From ccadb463bb15dbc1459e9befeaad125844e7f4c1 Mon Sep 17 00:00:00 2001
From: tdehoff1 <tdehoff@vols.utk.edu>
Date: Tue, 25 Nov 2025 21:39:29 -0500
Subject: [PATCH 08/15] added fix for non-ascii chars

---
 omp.cpp        | 8 ++++----
 sequential.cpp | 8 ++++----
 2 files changed, 8 insertions(+), 8 deletions(-)

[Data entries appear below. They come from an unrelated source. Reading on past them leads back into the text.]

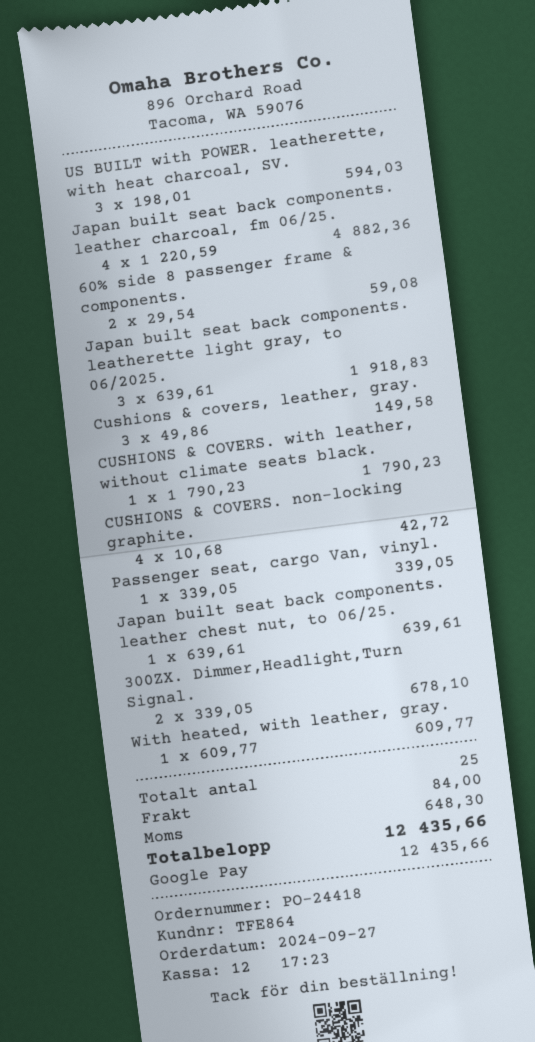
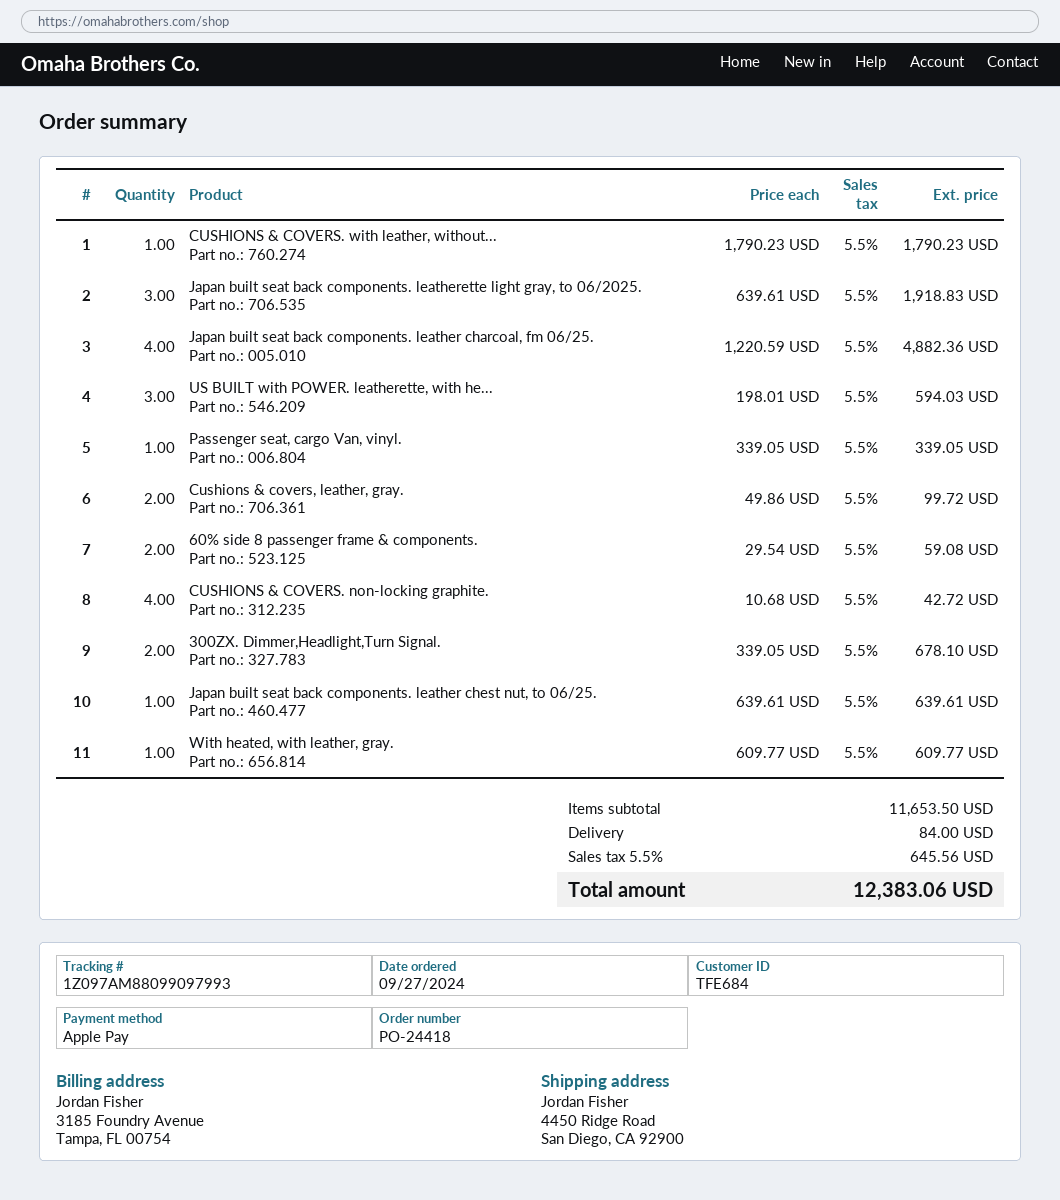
customer number: TFE864 -> TFE684
payment method: Google Pay -> Apple Pay
Cushions & covers, leather, gray.: 3 x 49.86 = 149.58 -> 2 x 49.86 = 99.72
tax: 648.30 -> 645.56
total: 12435.66 -> 12383.06

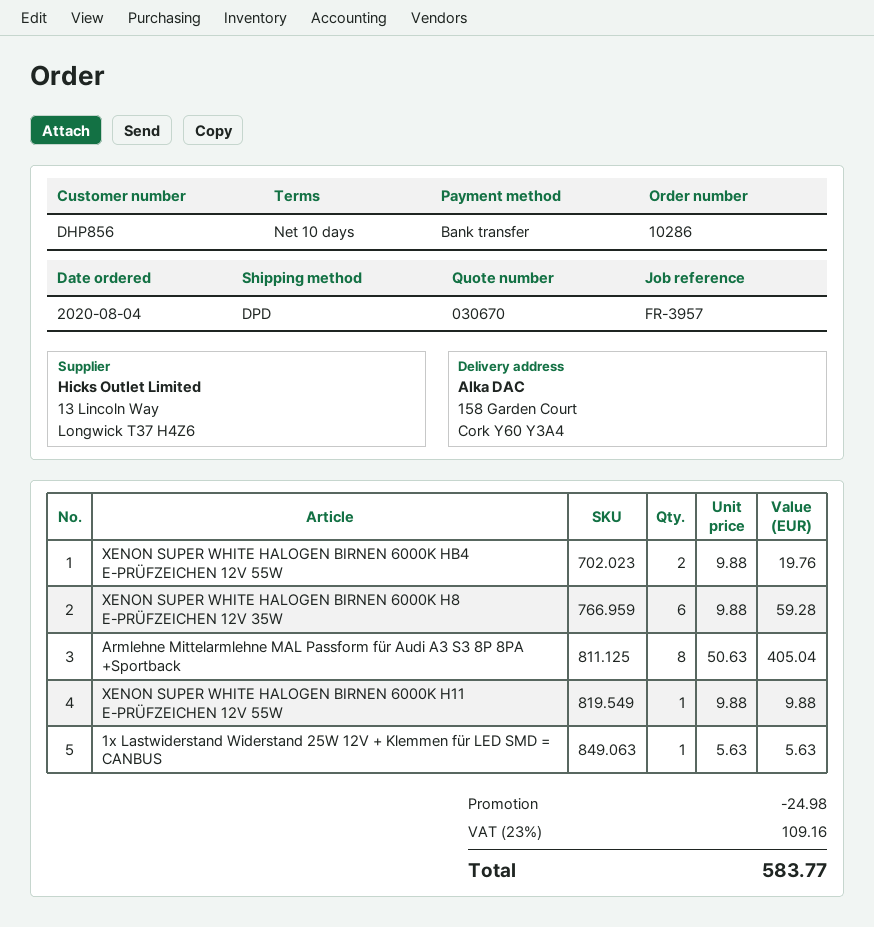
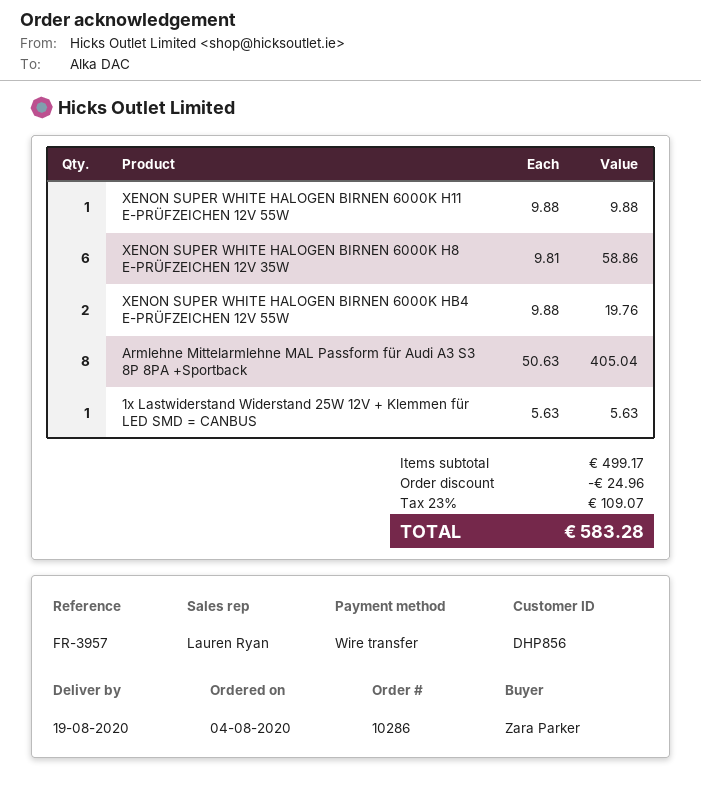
XENON SUPER WHITE HALOGEN BIRNEN 6000K H8 E-PRÜFZEICHEN 12V 35W: 6 x 9.88 = 59.28 -> 6 x 9.81 = 58.86
discount: 24.98 -> 24.96
tax: 23% = 109.16 -> 23% = 109.07
total: 583.77 -> 583.28

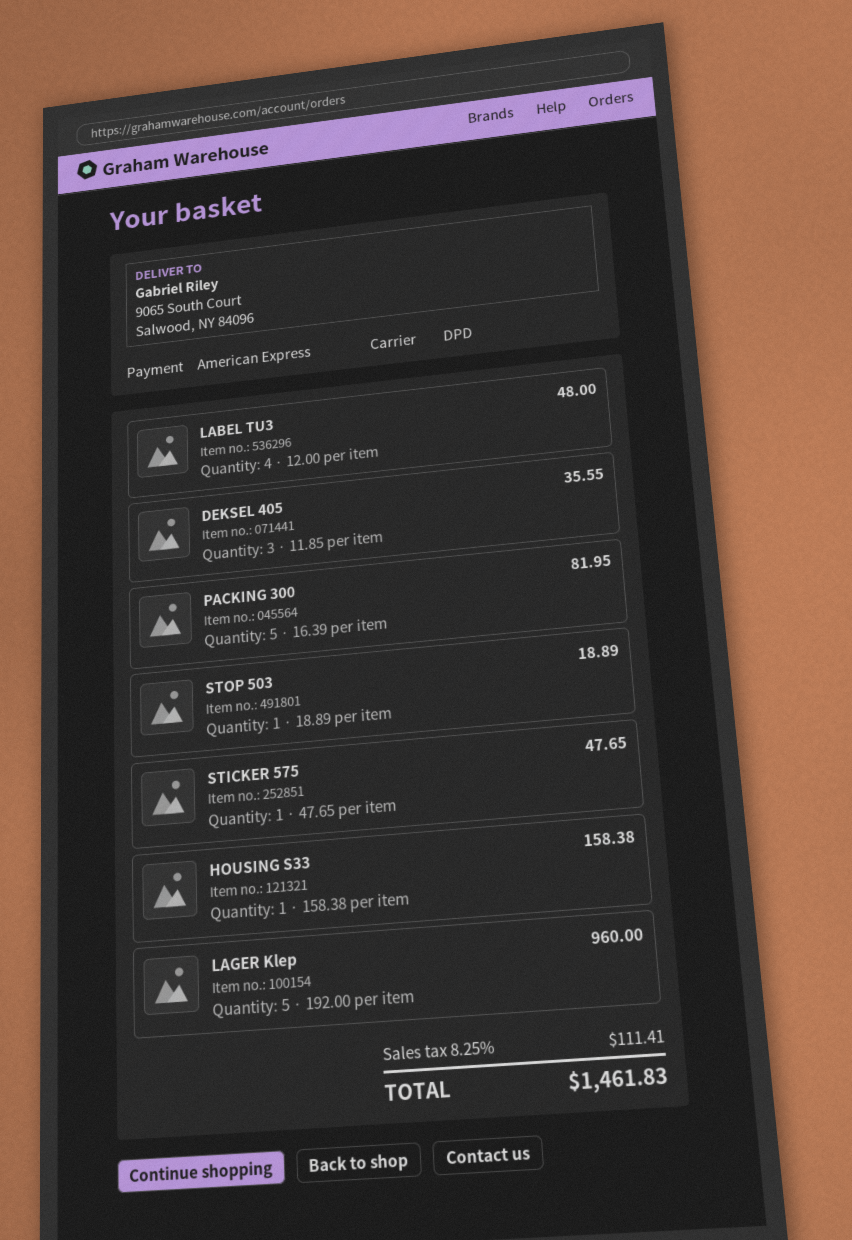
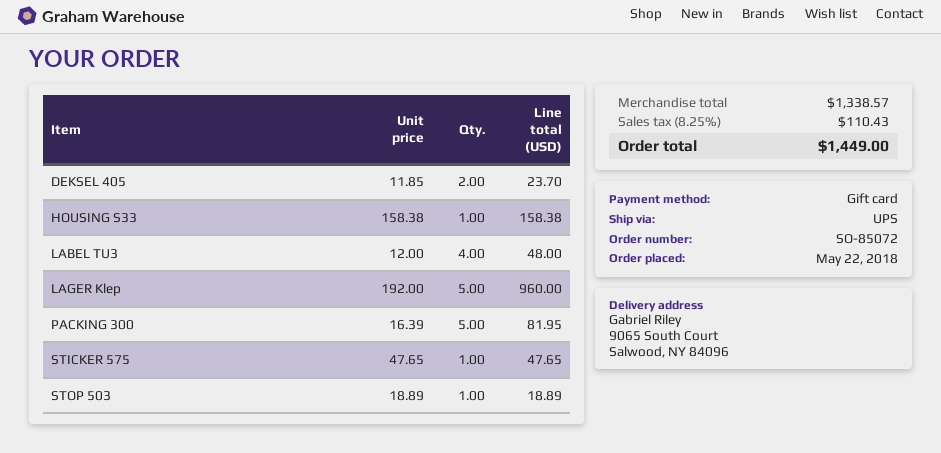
payment method: American Express -> gift card
shipping method: DPD -> UPS
DEKSEL 405: 3 x 11.85 = 35.55 -> 2 x 11.85 = 23.70
tax: 8.25% = 111.41 -> 8.25% = 110.43
total: 1461.83 -> 1449.00

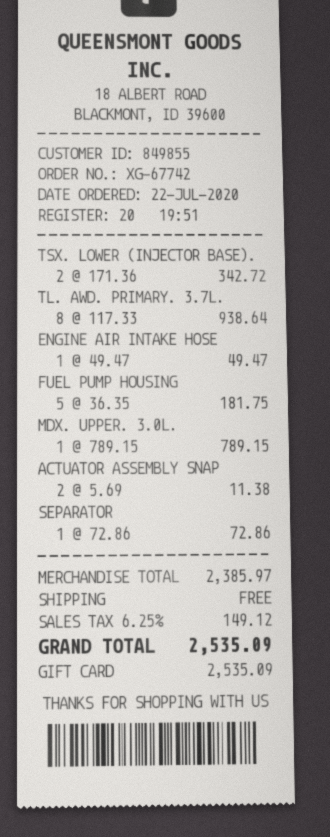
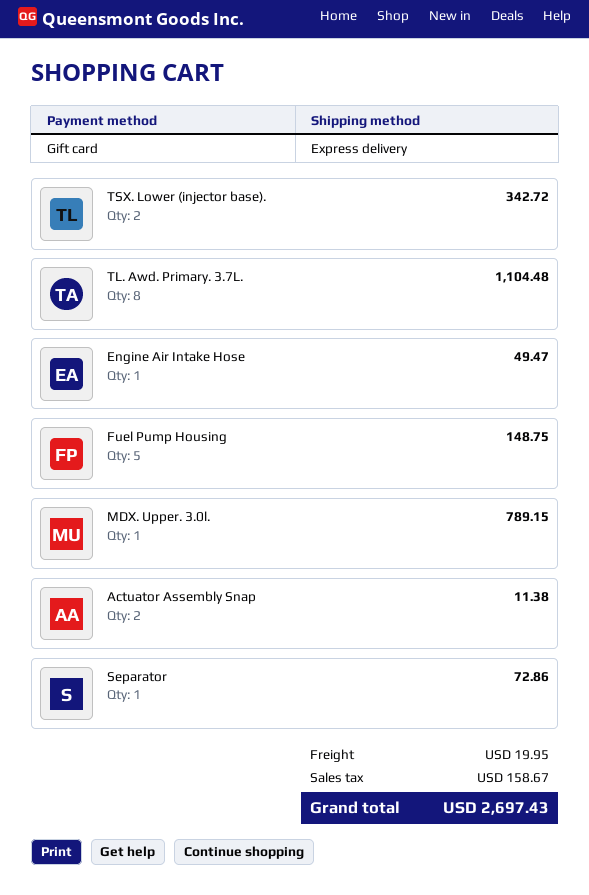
TL. AWD. PRIMARY. 3.7L.: 8 for 938.64 -> 8 for 1104.48
FUEL PUMP HOUSING: 5 for 181.75 -> 5 for 148.75
shipping: 0.00 -> 19.95
tax: 149.12 -> 158.67
total: 2535.09 -> 2697.43

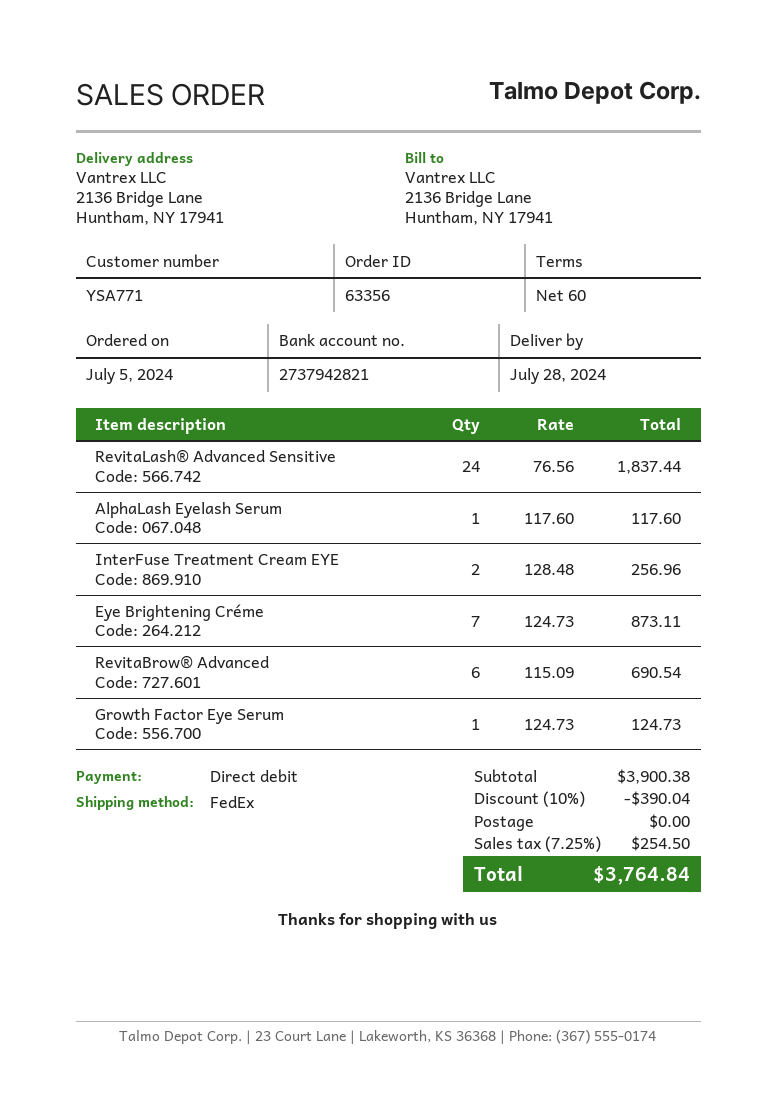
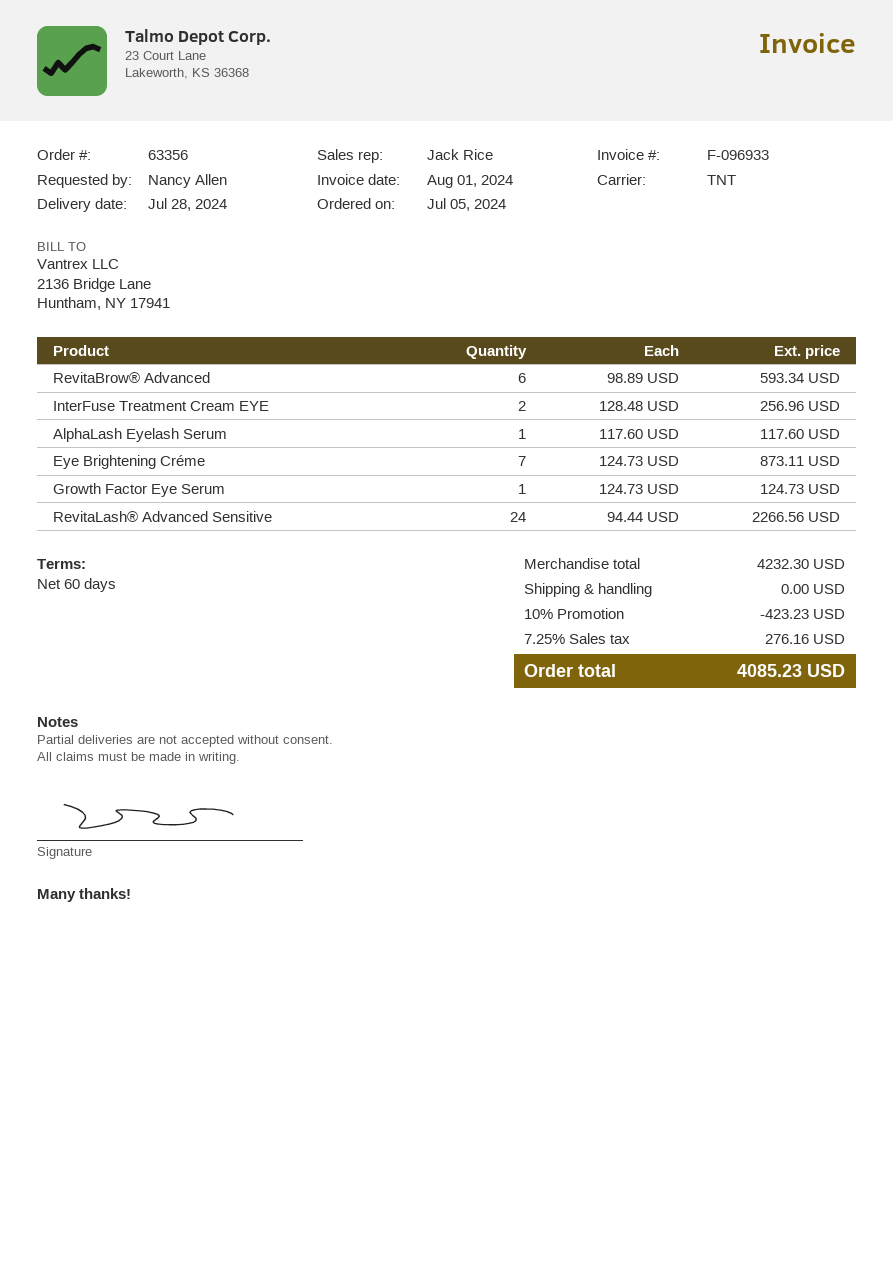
shipping method: FedEx -> TNT
RevitaLash® Advanced Sensitive: 24 x 76.56 = 1837.44 -> 24 x 94.44 = 2266.56
RevitaBrow® Advanced: 6 x 115.09 = 690.54 -> 6 x 98.89 = 593.34
subtotal: 3900.38 -> 4232.30
discount: 10% = 390.04 -> 10% = 423.23
tax: 7.25% = 254.50 -> 7.25% = 276.16
total: 3764.84 -> 4085.23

diff --git a/omp.cpp b/omp.cpp
index c1e9798..46d2e2d 100644
--- a/omp.cpp
+++ b/omp.cpp
@@ -23,12 +23,12 @@ vector<omp_lock_t> reducer_locks;
 omp_lock_t global_counts_lock;
 
 void process_word(string &w) {
-    // Remove punctuation at beginning
-    while (!w.empty() && ispunct(w[0])) {
+    // Remove punctuation and non-ascii chars at beginning
+    while (!w.empty() && w[0] > 0 &&ispunct(w[0])) {
         w.erase(0, 1);
     }
-    // Remove punctuation at end
-    while (!w.empty() && ispunct(w[w.size() - 1])) {
+    // Remove punctuation and non-ascii chars at end
+    while (!w.empty() && w[w.size() - 1] > 0 && ispunct(w[w.size() - 1])) {
         w.pop_back();
     }
     // Convert all letters to lowercase
diff --git a/sequential.cpp b/sequential.cpp
index 8ccade1..73ef929 100644
--- a/sequential.cpp
+++ b/sequential.cpp
@@ -10,12 +10,12 @@
 using namespace std;
 
 void process_word(string &w) {
-    // Remove punctuation at beginning
-    while (!w.empty() && ispunct(w[0])) {
+    // Remove punctuation and non-ascii chars at beginning
+    while (!w.empty() && w[0] > 0 &&ispunct(w[0])) {
         w.erase(0, 1);
     }
-    // Remove punctuation at end
-    while (!w.empty() && ispunct(w[w.size() - 1])) {
+    // Remove punctuation and non-ascii chars at end
+    while (!w.empty() && w[w.size() - 1] > 0 && ispunct(w[w.size() - 1])) {
         w.pop_back();
     }
     // Convert all letters to lowercase

From 26201cfe35bb535622d652191985f6c27c484ae6 Mon Sep 17 00:00:00 2001
From: tdehoff1 <tdehoff@vols.utk.edu>
Date: Tue, 25 Nov 2025 21:45:16 -0500
Subject: [PATCH 09/15] added fix for non-ascii chars - 2

---
 omp.cpp        | 18 ++++++++++++++----
 sequential.cpp | 18 ++++++++++++++----
 2 files changed, 28 insertions(+), 8 deletions(-)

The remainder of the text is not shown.